[[ MATERIAL PROVIDED open ]]
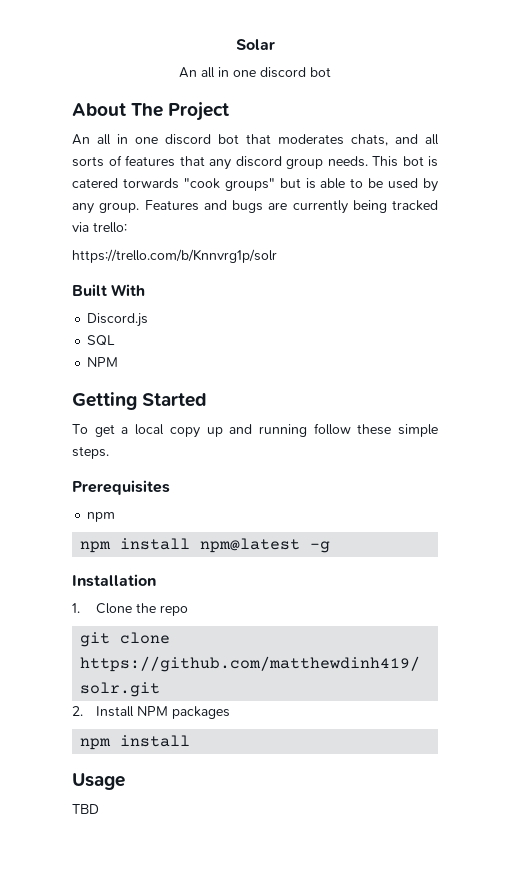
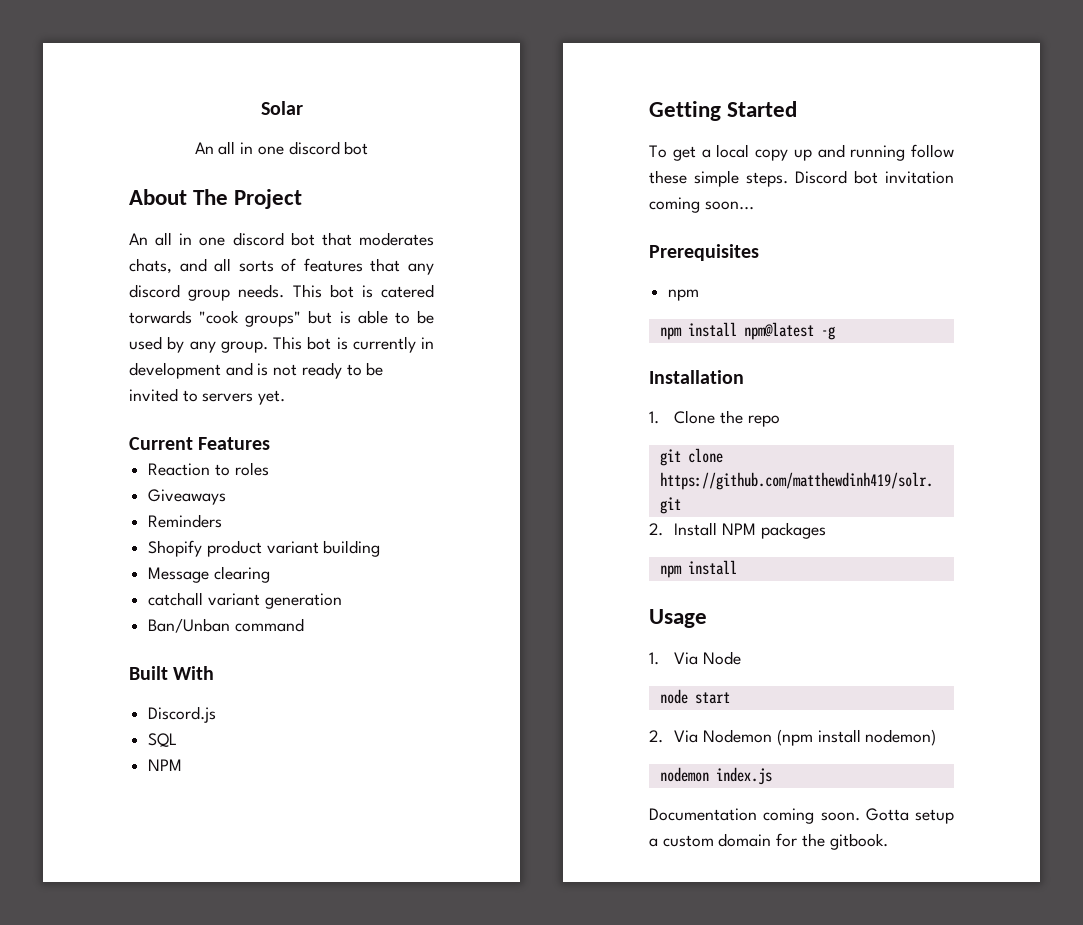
[144,200,438,214] [72,222,127,233] [72,249,277,263] Features and bugs are currently being tracked via trello: // https://trello.com/b/Knnvrg1p/solr -> [273,336,434,353] [129,362,384,379] [129,388,286,405] [129,437,271,450] [148,462,269,476] [148,489,227,505] [148,514,223,528] [148,540,381,557] [148,566,270,583] [148,592,342,609] [148,618,304,633] This bot is currently in development and is not ready to be invited to servers yet. // Current Features // Reaction to roles // Giveaways // Reminders // Shopify product variant building // Message clearing // catchall variant generation // Ban/Unban command
(109, 452) none -> [795,170,954,184] [649,197,754,213] Discord bot invitation coming soon...
[72,804,99,814] TBD -> [649,651,742,665] [659,689,730,704] [649,729,937,746] [659,767,772,785] [649,808,954,824] [649,833,888,850] 1. Via Node // node start // 2. Via Nodemon (npm install nodemon) // nodemon index.js // Documentation coming soon. Gotta setup a custom domain for the gitbook.

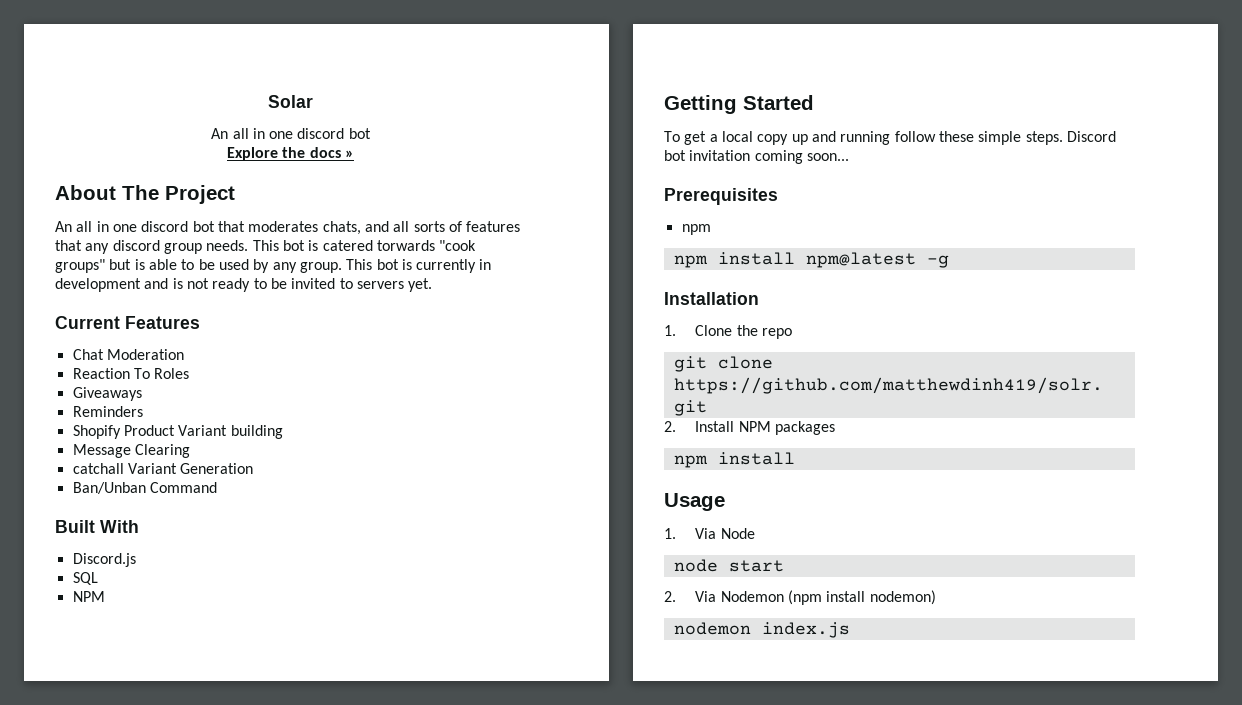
(369, 148) none -> [227,147,354,161] // Explore the docs »
(271, 443) none -> [72,349,184,360] // Chat Moderation
[214,462,269,476] to roles -> [133,368,190,379] To Roles
[206,540,319,557] product variant -> [123,425,228,436] Product Variant
[213,566,270,583] clearing -> [134,444,190,458] Clearing
[207,593,342,609] variant generation -> [127,463,254,474] Variant Generation
[234,618,304,632] command -> [149,482,217,493] Command
[649,808,954,824] [649,833,888,850] // Documentation coming soon. Gotta setup a custom domain for the gitbook. -> (850, 630) none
[[ MATERIAL PROVIDED closed ]]
PROBLEM DETAILS: The whole listing should be restated word for word, with no pictures.

SOLUTION FOR THIS TASK:
[144,200,438,214] [72,222,127,233] [72,249,277,263] Features and bugs are currently being tracked via trello: // https://trello.com/b/Knnvrg1p/solr -> [273,336,434,353] [129,362,384,379] [129,388,286,405] [129,437,271,450] [148,462,269,476] [148,489,227,505] [148,514,223,528] [148,540,381,557] [148,566,270,583] [148,592,342,609] [148,618,304,633] This bot is currently in development and is not ready to be invited to servers yet. // Current Features // Reaction to roles // Giveaways // Reminders // Shopify product variant building // Message clearing // catchall variant generation // Ban/Unban command
(109, 452) none -> [795,170,954,184] [649,197,754,213] Discord bot invitation coming soon...
[72,804,99,814] TBD -> [649,651,742,665] [659,689,730,704] [649,729,937,746] [659,767,772,785] [649,808,954,824] [649,833,888,850] 1. Via Node // node start // 2. Via Nodemon (npm install nodemon) // nodemon index.js // Documentation coming soon. Gotta setup a custom domain for the gitbook.

(369, 148) none -> [227,147,354,161] // Explore the docs »
(271, 443) none -> [72,349,184,360] // Chat Moderation
[214,462,269,476] to roles -> [133,368,190,379] To Roles
[206,540,319,557] product variant -> [123,425,228,436] Product Variant
[213,566,270,583] clearing -> [134,444,190,458] Clearing
[207,593,342,609] variant generation -> [127,463,254,474] Variant Generation
[234,618,304,632] command -> [149,482,217,493] Command
[649,808,954,824] [649,833,888,850] // Documentation coming soon. Gotta setup a custom domain for the gitbook. -> (850, 630) none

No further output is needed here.